(Collected data)
————————
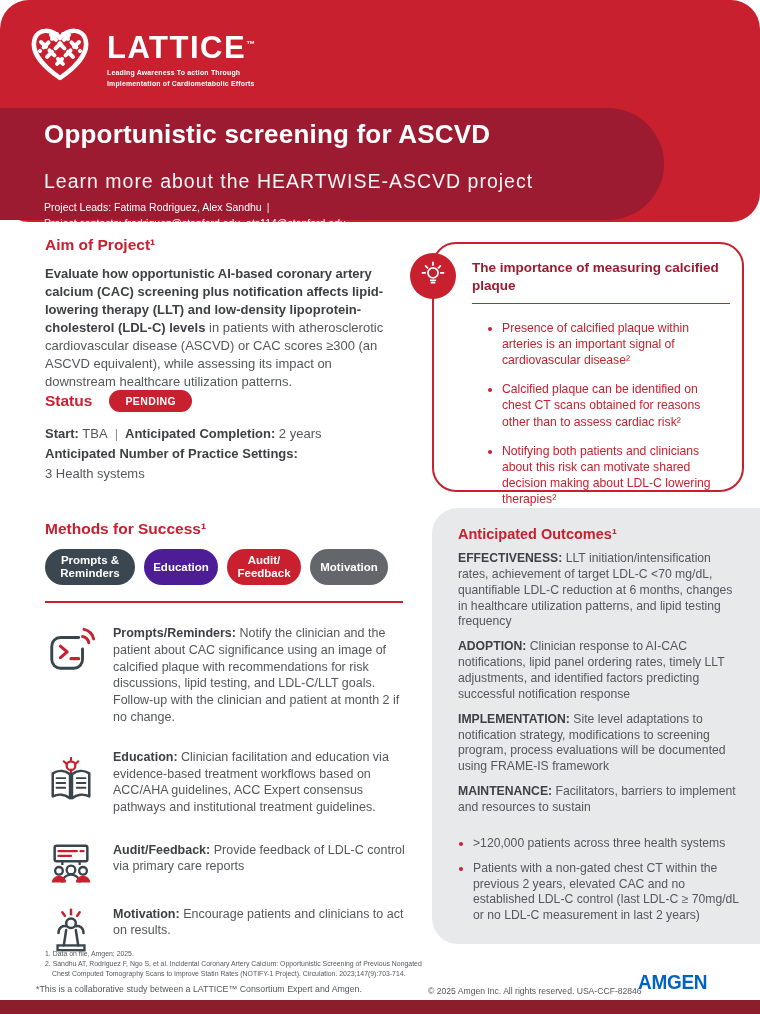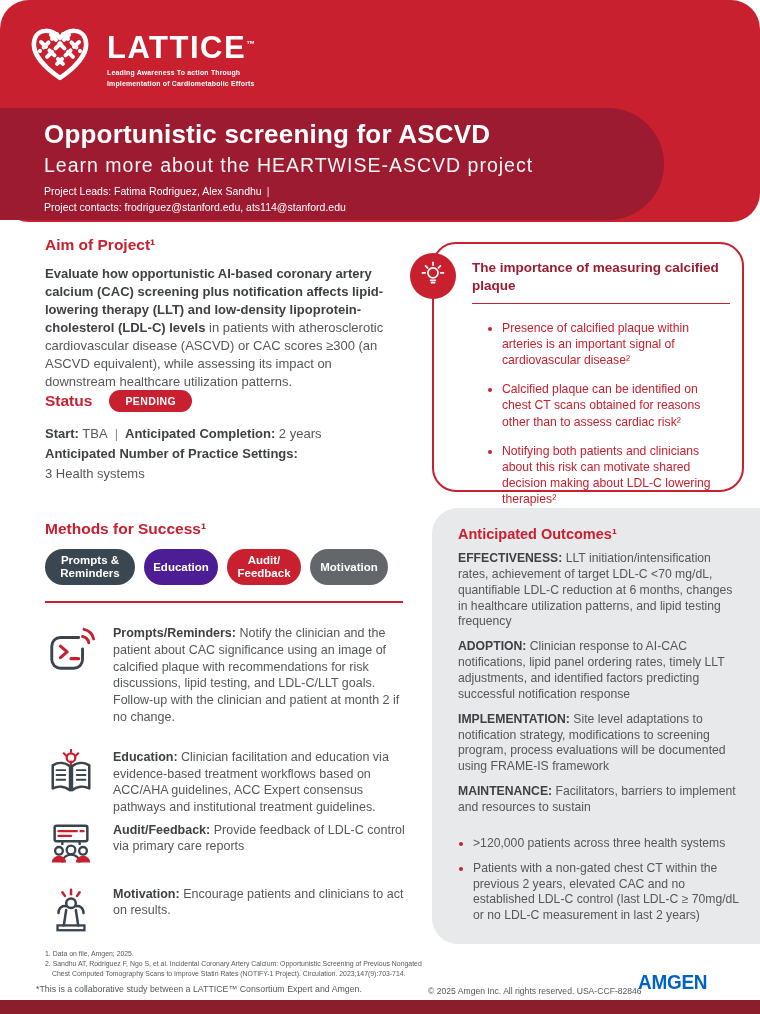--- a/index.html
+++ b/index.html
@@ -24,7 +24,7 @@
   }
   .title-band-inner { padding:11px 0 0 44px; color:#fff; }
   .main-title { margin:0; font-size:26px; font-weight:bold; letter-spacing:0.2px; }
-  .subtitle { font-size:19.5px; font-weight:normal; letter-spacing:1px; margin-top:4px; opacity:0.96; }
+  .subtitle { font-size:19.5px; font-weight:normal; letter-spacing:1px; margin-top:20px; opacity:0.96; }
   .hdr-meta { font-size:10.5px; margin-top:9px; line-height:1.0; }
   .hdr-meta.second { margin-top:5px; }
   .hdr-meta .vbar { margin-left:5px; opacity:0.85; }

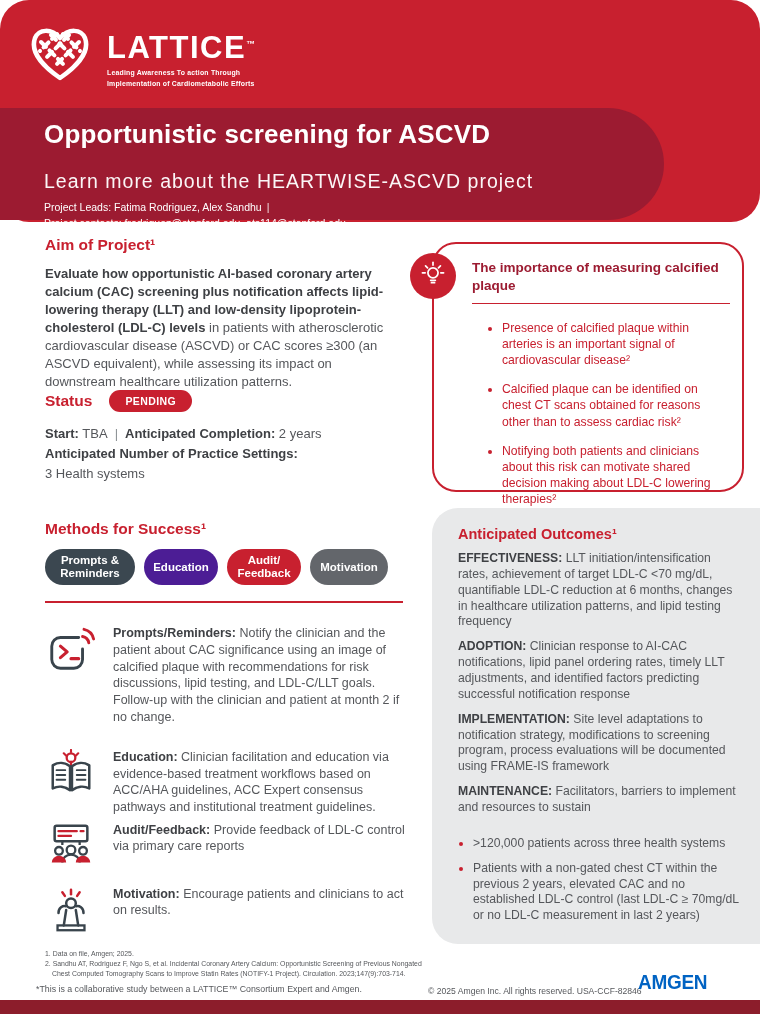--- a/index.html
+++ b/index.html
@@ -80,7 +80,7 @@
   .m-divider { border:none; border-top:2px solid #c8202f; margin:16px 0 0; width:358px; }
   .m-item { display:flex; gap:16px; }
   .m-item.i0 { margin-top:22px; }
-  .m-item.i1 { margin-top:24px; }
+  .m-item.i1 { margin-top:24px;align-items:center; }
   .m-item.i2 { margin-top:6px; }
   .m-item.i3 { margin-top:14px; }
   .m-icon { flex:0 0 52px; display:flex; justify-content:center; align-items:flex-start; }

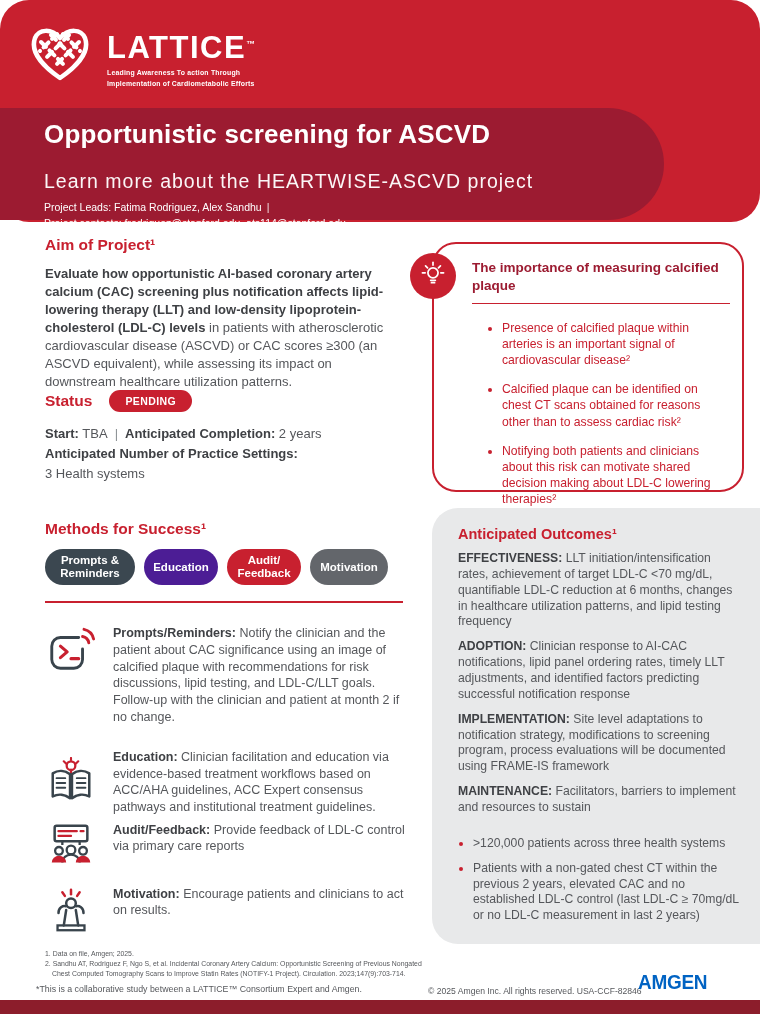--- a/index.html
+++ b/index.html
@@ -81,7 +81,7 @@
   .m-item { display:flex; gap:16px; }
   .m-item.i0 { margin-top:22px; }
   .m-item.i1 { margin-top:24px;align-items:center; }
-  .m-item.i2 { margin-top:6px; }
+  .m-item.i2 { margin-top:26px; }
   .m-item.i3 { margin-top:14px; }
   .m-icon { flex:0 0 52px; display:flex; justify-content:center; align-items:flex-start; }
   .m-icon svg { width:50px; height:50px; }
————————
Which lines above include the string "letter"? Show them.

> YOUR SOLUTION:
   .main-title { margin:0; font-size:26px; font-weight:bold; letter-spacing:0.2px; }
-  .subtitle { font-size:19.5px; font-weight:normal; letter-spacing:1px; margin-top:4px; opacity:0.96; }
+  .subtitle { font-size:19.5px; font-weight:normal; letter-spacing:1px; margin-top:20px; opacity:0.96; }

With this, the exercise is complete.